Il pericolo morale e materiale, concreto, si aggira tutto intorno, da sempre l’antisemitismo è intrecciato al totalitarismo, lo sappiamo. Stiamo attraversando un oceano di emozioni negative – amarezza, sospetto, senso di solitudine e d’insicurezza -, dove diventa importante mantenersi spiritualmente sani e mentalmente integri, preservare intatte la capacità reattiva e l’equilibrio. È in atto una guerra delle parole, parole che diventano armi (“apartheid, dal fiume al mare, genocidio…”), una guerra che si combatte nei salotti, sui media, nelle piazze del mondo, nei meme sui social, il tutto condito da una finta equidistanza, da un diluvio di argomenti illogici e da un rovesciamento di significati. Forse allora dovremmo pensare a stilare un Libro Nero dell’Irresponsabilità, utile quando il vento della Storia tornerà a soffiare in altre direzioni: bisognerebbe fare una lista di tutte le parole irresponsabili e dei discorsi demonizzanti, con tanto di nomi e cognomi, di chi ha scritto cosa, dove e quando: che il veleno di quei linguaggi non venga dimenticato dopo, quando il mondo si risveglierà, pronto all’autoassoluzione.

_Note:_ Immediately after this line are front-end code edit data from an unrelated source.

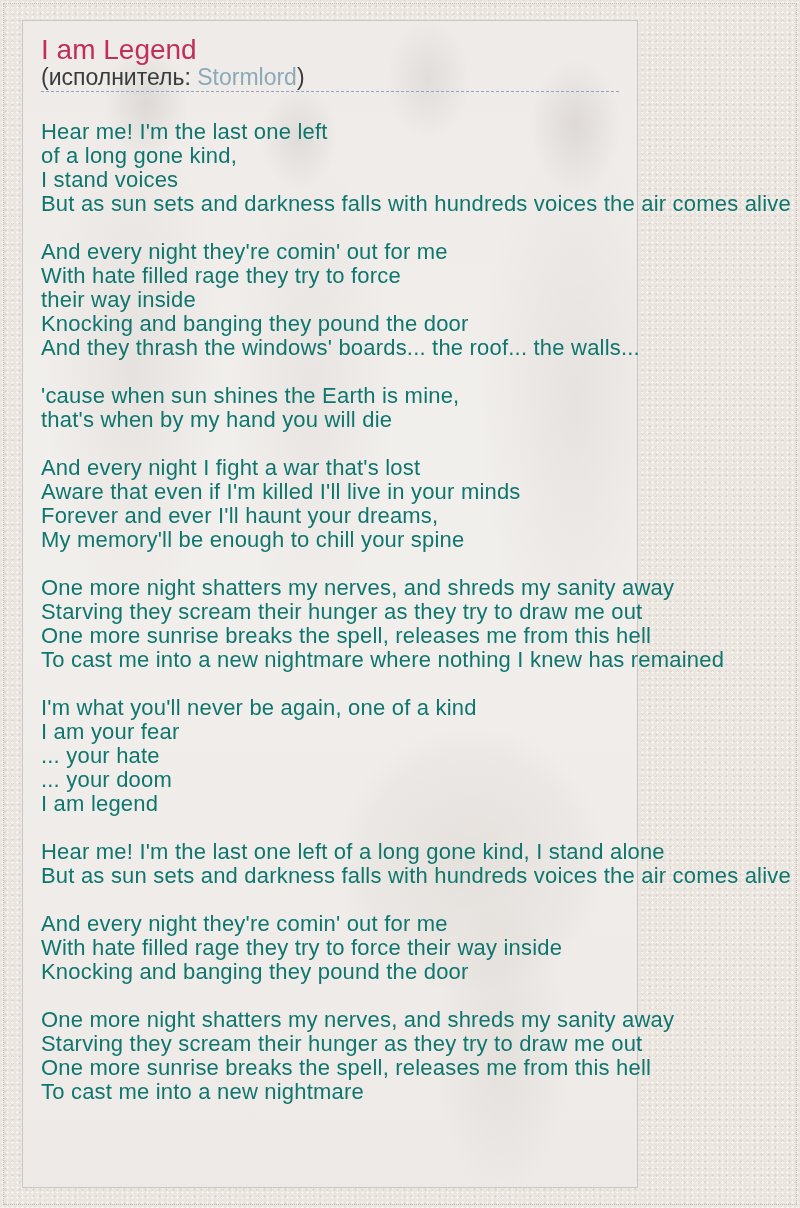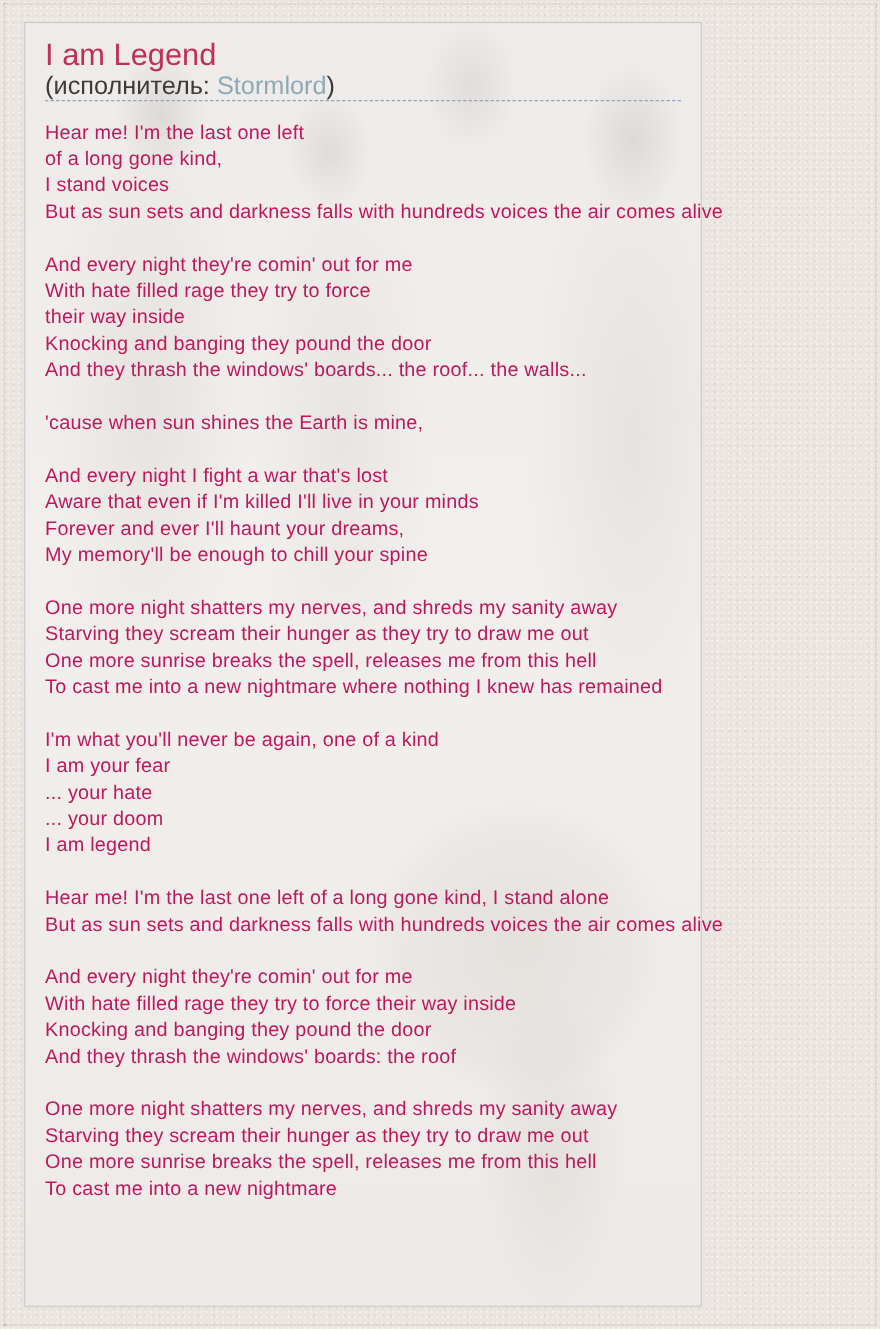"Hear me! I'm the last" .lyrics { color: #be185d -> #0f766e; font-size: 18px -> 22px; margin-top: 16px -> 28px }
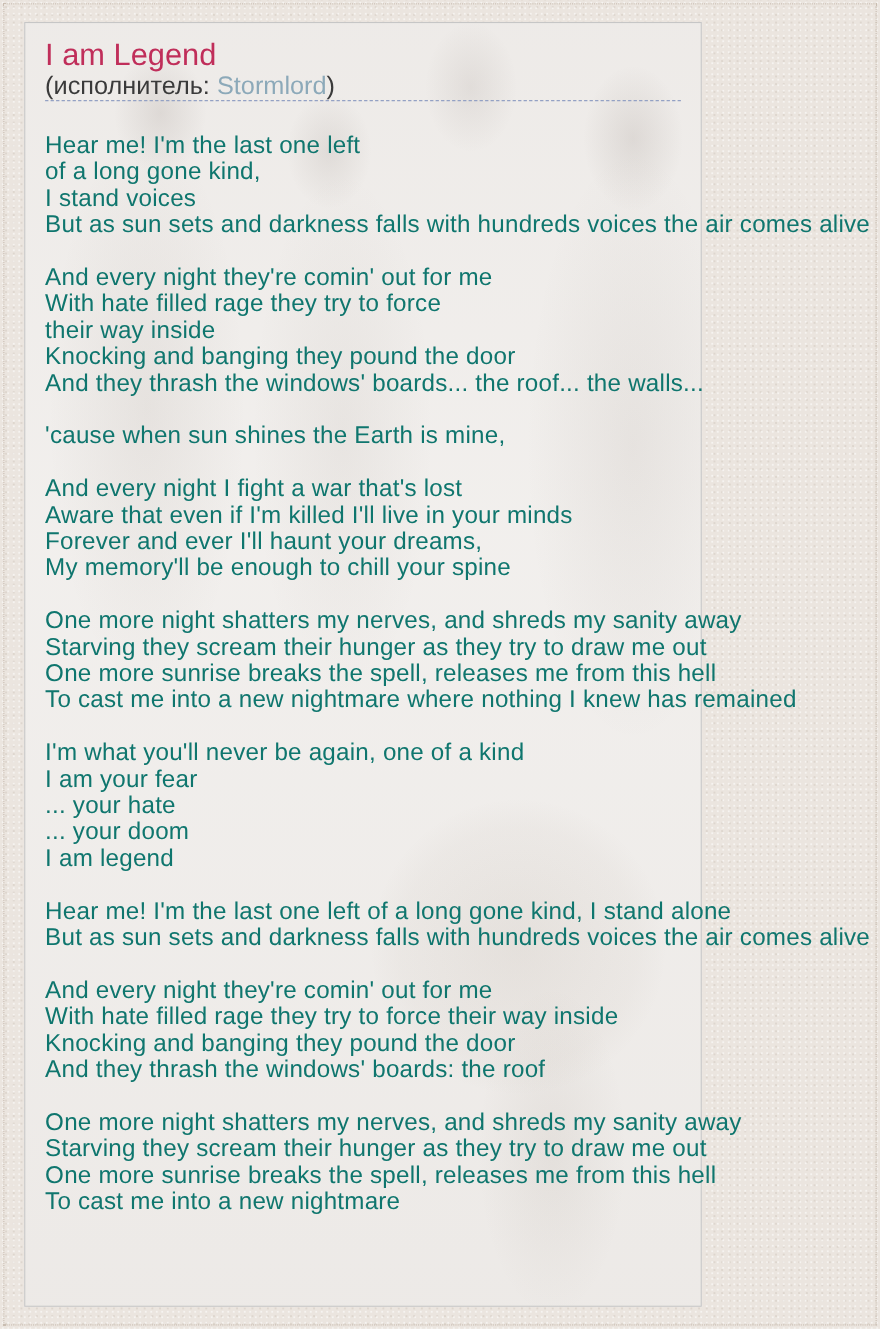"that's when by my hand" div.lyric-line { html: none -> <div>that's when by my hand you will die</div> }
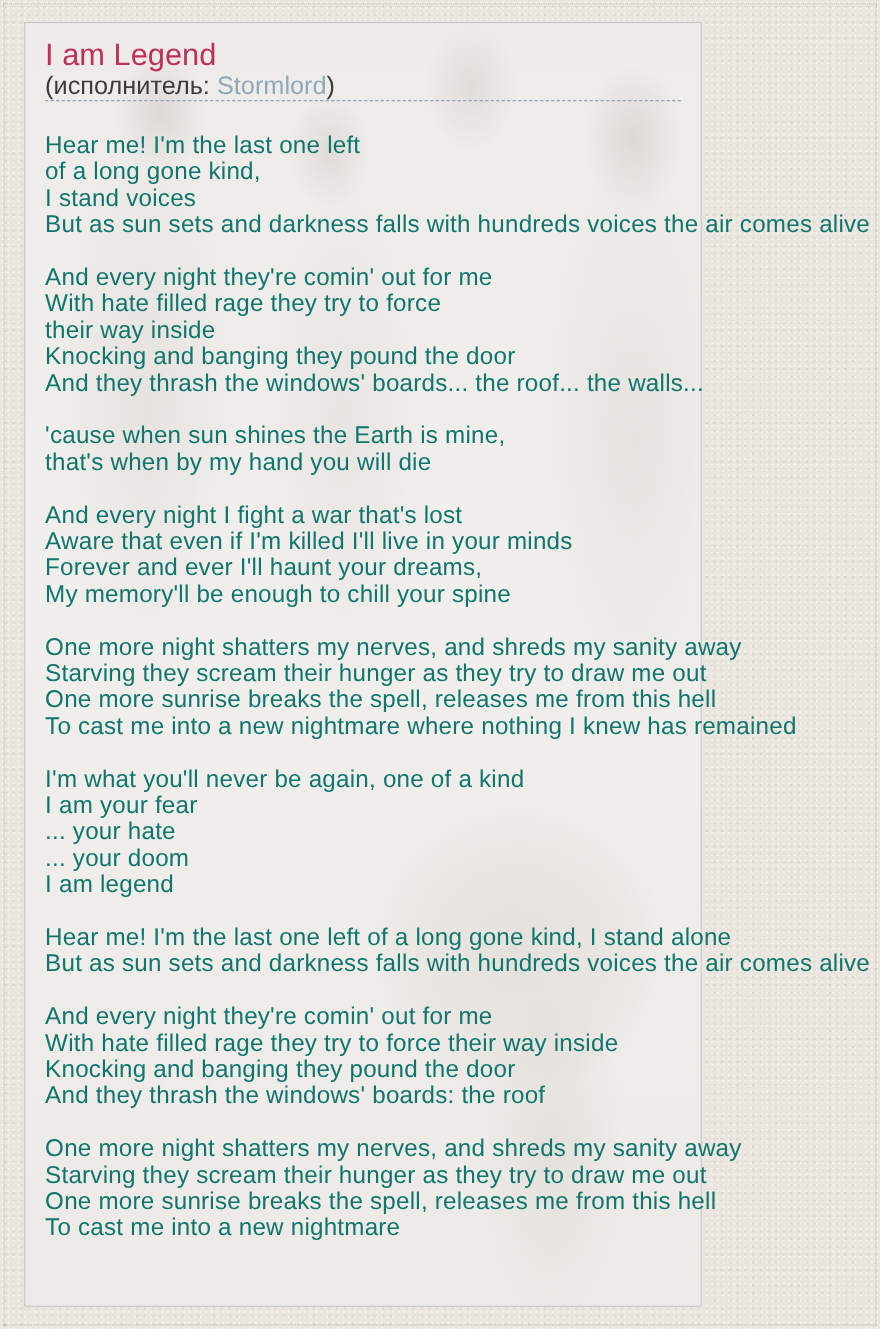"And they thrash the windows' boards:" div.lyric-line { html: <div>And they thrash the windows' boards: the roof</div> -> none }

Nel celebre saggio Come si diventa nazisti di William Sheridan Allen (Einaudi), lo storico sottolineava come i primi sintomi di una metastasi sociale fossero proprio la perversione del linguaggio e l’indifferenza sociale (quell’indifferenza tanto stigmatizzata da Liliana Segre), quel lavarsi le mani del destino del tuo vicino di casa, o dell’amico che magari hai frequentato fino a ieri e che oggi ti evita; in fondo, diceva Elie Wiesel, “ciò che fa più male alla vittima non è la crudeltà dell’oppressore ma il silenzio di chi ne è testimone”. Il silenzio che offende, che ferisce. Urge allora, ancor di più, mantenersi lucidi, spiritualmente sani, mentalmente integri.
Fiona Diwan
In copertina: illustrazione di Noa Kelner, concessa gratuitamente
come contributo al momento drammatico che Israele sta attraversando.